■ What needs to be done
Copy out the lines beginning with the one that contains "자원 할당 그래프 예시" and ending with the last line below, exactly as they stand. Pictures are not copied.

(Change detection data)

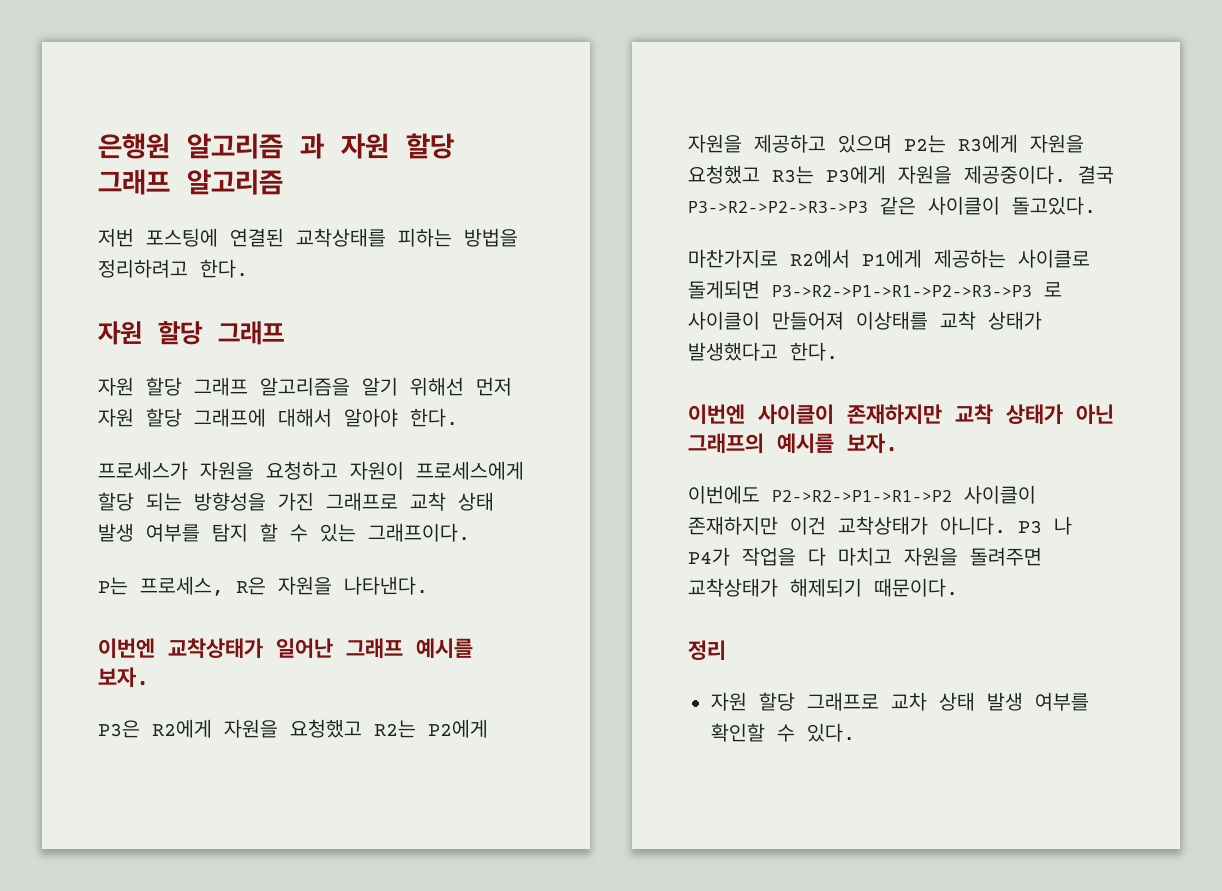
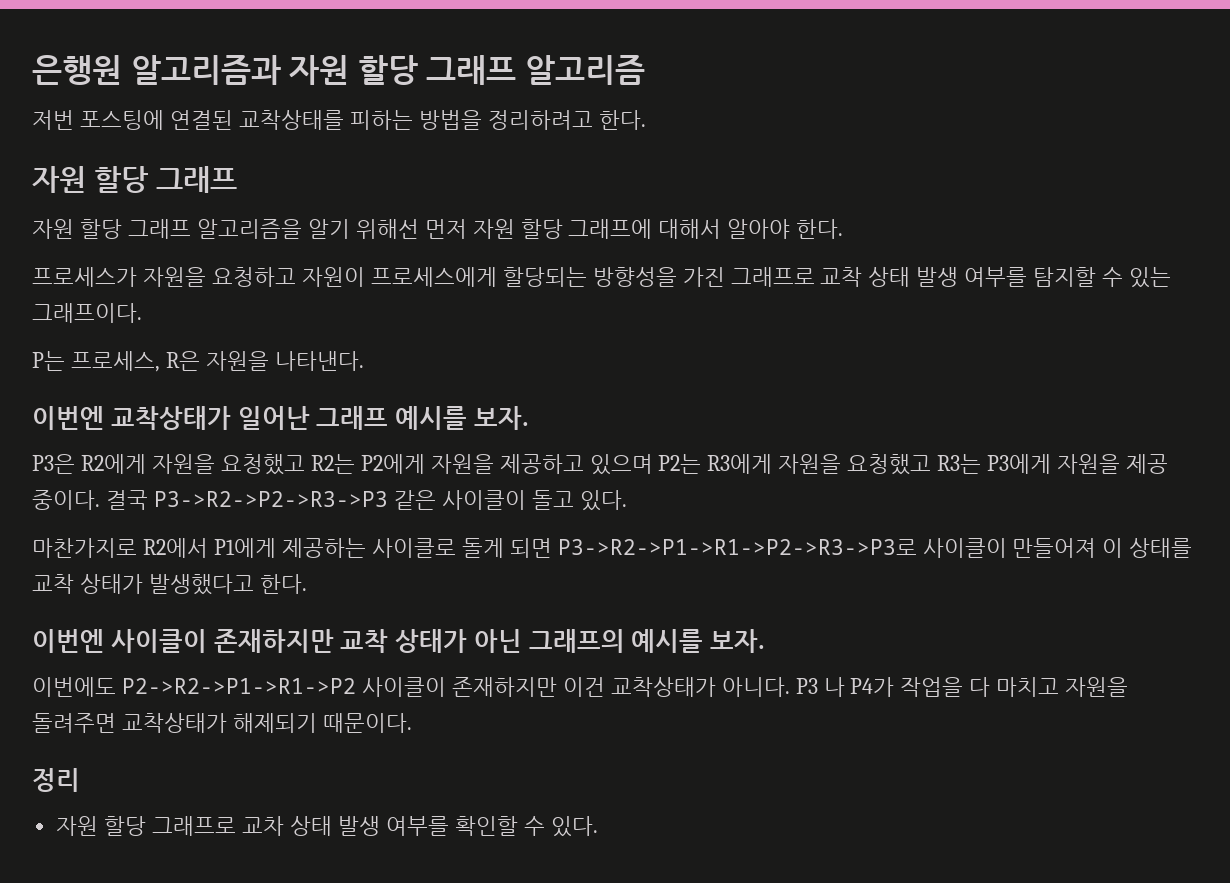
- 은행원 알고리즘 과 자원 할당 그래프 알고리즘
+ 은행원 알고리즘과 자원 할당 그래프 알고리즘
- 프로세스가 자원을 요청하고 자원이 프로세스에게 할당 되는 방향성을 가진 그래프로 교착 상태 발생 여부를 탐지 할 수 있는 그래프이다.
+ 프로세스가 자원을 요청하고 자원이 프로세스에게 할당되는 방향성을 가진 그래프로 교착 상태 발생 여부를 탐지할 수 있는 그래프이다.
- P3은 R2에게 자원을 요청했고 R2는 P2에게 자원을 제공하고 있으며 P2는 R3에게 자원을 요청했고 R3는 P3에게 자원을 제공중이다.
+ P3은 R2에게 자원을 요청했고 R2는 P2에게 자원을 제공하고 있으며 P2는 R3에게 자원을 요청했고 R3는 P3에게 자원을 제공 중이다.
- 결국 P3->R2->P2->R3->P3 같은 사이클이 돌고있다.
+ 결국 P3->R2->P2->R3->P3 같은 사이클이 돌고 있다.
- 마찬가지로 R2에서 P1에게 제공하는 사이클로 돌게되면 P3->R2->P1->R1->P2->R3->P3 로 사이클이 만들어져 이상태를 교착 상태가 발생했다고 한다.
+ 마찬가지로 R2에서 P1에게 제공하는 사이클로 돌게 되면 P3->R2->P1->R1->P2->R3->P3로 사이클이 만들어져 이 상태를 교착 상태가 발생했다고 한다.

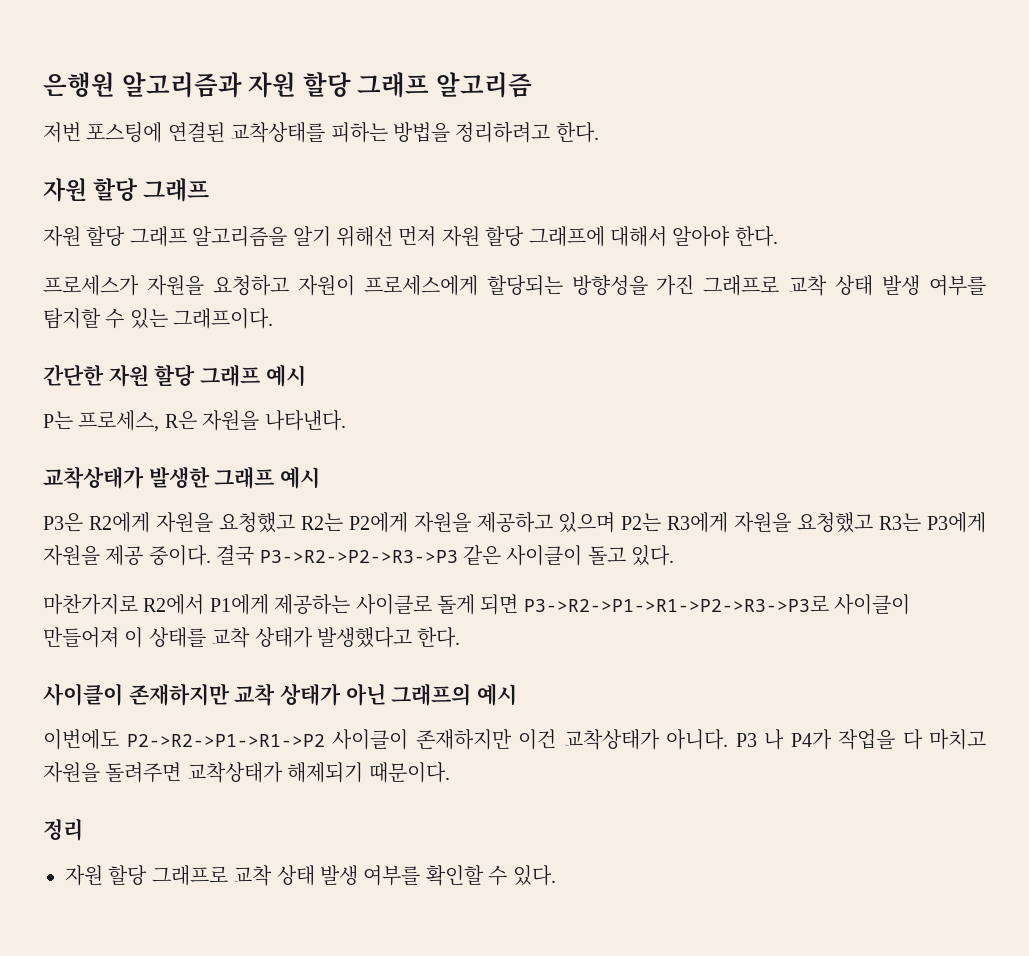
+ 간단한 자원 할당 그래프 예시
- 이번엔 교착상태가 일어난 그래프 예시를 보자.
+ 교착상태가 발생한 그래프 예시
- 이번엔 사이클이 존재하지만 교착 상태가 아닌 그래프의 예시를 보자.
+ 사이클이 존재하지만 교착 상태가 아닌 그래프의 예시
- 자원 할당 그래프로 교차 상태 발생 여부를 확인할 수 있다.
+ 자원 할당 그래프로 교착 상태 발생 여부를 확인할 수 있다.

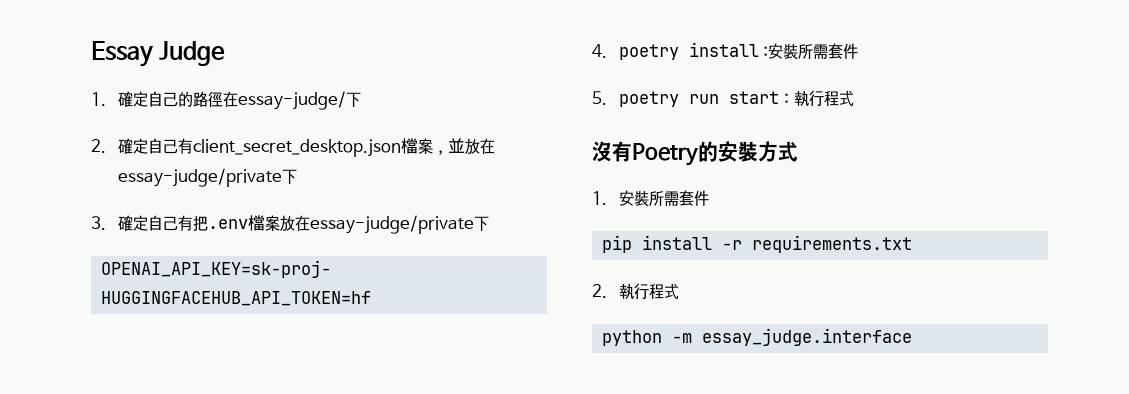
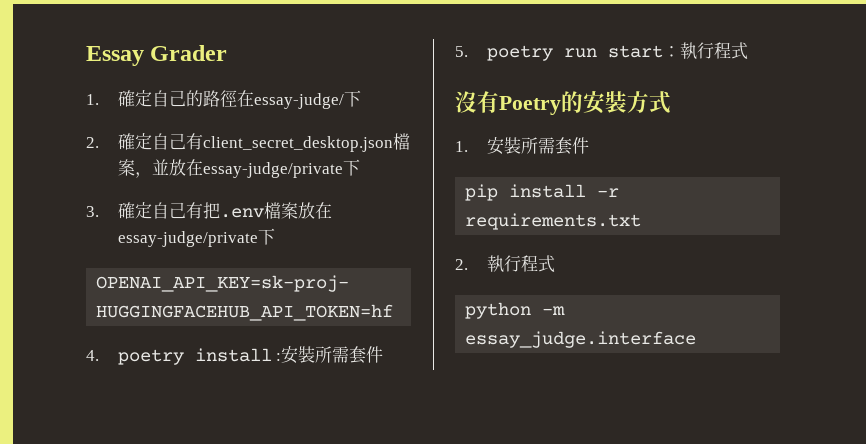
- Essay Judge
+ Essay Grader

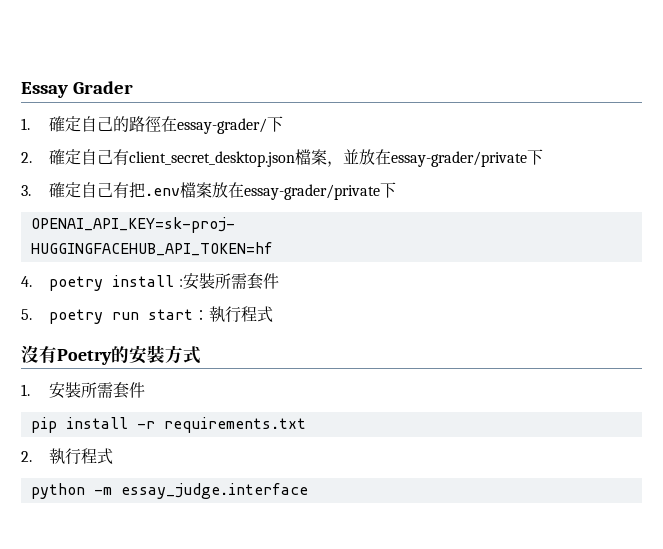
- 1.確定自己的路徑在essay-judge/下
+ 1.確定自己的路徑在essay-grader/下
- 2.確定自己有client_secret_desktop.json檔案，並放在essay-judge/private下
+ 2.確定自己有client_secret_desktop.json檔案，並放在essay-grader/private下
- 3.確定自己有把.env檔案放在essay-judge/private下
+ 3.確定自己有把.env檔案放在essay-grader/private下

■ Answer space
+ 간단한 자원 할당 그래프 예시
- 이번엔 교착상태가 일어난 그래프 예시를 보자.
+ 교착상태가 발생한 그래프 예시
- 이번엔 사이클이 존재하지만 교착 상태가 아닌 그래프의 예시를 보자.
+ 사이클이 존재하지만 교착 상태가 아닌 그래프의 예시
- 자원 할당 그래프로 교차 상태 발생 여부를 확인할 수 있다.
+ 자원 할당 그래프로 교착 상태 발생 여부를 확인할 수 있다.

- Essay Judge
+ Essay Grader

- 1.確定自己的路徑在essay-judge/下
+ 1.確定自己的路徑在essay-grader/下
- 2.確定自己有client_secret_desktop.json檔案，並放在essay-judge/private下
+ 2.確定自己有client_secret_desktop.json檔案，並放在essay-grader/private下
- 3.確定自己有把.env檔案放在essay-judge/private下
+ 3.確定自己有把.env檔案放在essay-grader/private下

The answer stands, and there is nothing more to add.